Background/Aims: Silent cerebral lacunar infarction (SCI) and periventricular hyperintensities (PVH) have been reported to be markers of ischemic cerebral small-vessel disease and risk factors for future cerebrovascular events in the general population. The relationship between CKD and SCI/PVH is examined. Methods: In this cross-sectional study, brain magnetic resonance imaging was performed with a 1.5-T system in 324 predialysis CKD patients and in 60 normal subjects. Results: SCI was found in 103 CKD patients (31.8%), and PVH was found in 174 CKD patients (53.7%). SCI/PVH were more prevalent in patients with higher blood pressure, advanced age and decreased kidney function.

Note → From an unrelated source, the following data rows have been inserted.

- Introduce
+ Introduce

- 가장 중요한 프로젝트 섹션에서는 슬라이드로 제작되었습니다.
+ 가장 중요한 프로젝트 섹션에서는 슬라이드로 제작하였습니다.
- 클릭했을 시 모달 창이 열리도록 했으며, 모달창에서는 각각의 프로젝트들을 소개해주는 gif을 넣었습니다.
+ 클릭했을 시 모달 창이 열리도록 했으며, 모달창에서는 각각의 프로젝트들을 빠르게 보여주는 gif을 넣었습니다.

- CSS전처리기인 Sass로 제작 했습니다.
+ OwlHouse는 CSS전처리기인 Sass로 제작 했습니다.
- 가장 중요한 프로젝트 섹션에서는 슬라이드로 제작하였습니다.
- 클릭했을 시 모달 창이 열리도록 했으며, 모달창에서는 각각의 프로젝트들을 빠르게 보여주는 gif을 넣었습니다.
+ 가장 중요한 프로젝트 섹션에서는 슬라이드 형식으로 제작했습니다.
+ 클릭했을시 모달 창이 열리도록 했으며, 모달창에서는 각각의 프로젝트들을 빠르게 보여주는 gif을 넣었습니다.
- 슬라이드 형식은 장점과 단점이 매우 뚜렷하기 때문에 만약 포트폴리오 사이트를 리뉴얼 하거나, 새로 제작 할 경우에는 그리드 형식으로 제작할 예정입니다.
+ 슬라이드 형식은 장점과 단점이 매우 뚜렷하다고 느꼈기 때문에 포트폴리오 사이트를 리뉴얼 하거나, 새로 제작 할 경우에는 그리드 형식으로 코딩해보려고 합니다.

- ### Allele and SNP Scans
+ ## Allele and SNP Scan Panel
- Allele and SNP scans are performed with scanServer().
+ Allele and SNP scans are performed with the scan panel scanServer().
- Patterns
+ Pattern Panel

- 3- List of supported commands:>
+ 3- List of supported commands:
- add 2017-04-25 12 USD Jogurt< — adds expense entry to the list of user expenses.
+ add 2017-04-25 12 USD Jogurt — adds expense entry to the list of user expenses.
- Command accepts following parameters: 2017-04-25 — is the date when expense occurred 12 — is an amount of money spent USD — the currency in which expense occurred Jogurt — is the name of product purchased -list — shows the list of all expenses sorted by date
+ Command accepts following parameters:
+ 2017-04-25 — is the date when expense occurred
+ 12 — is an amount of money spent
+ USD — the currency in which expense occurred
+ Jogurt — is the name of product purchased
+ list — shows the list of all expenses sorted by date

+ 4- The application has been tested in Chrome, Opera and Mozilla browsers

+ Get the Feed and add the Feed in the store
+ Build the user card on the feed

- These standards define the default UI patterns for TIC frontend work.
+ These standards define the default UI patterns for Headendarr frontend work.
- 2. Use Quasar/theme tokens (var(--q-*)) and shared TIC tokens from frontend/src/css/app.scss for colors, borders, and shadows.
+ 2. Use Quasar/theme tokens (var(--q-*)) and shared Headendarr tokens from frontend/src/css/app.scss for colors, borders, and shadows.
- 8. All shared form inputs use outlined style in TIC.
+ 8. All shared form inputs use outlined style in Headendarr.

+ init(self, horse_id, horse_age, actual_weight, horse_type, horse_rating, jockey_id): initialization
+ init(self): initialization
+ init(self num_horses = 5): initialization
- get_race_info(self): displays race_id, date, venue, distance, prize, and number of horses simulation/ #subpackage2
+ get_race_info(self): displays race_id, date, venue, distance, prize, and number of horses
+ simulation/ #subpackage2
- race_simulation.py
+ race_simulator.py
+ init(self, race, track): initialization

There was a significant association between the prevalence of SCI/PVH and the CKD stage, with greater prevalence of SCI/PVH as the CKD stage advanced (p < 0.0001). PVH grade also advanced as the CKD stage advanced. The estimated glomerular filtration rate was a significant factor associated with the presence of SCI/PVH, independent of any other factors. There was a strong association between the prevalence of SCI/PVH (p < 0.0001). Conclusion: In CKD patients, decreased kidney function is a significant factor associated with SCI/PVH, both of which are significantly associated with each other. These results suggest that CKD patients with SCI/PVH are at greater risk of future cerebrovascular events.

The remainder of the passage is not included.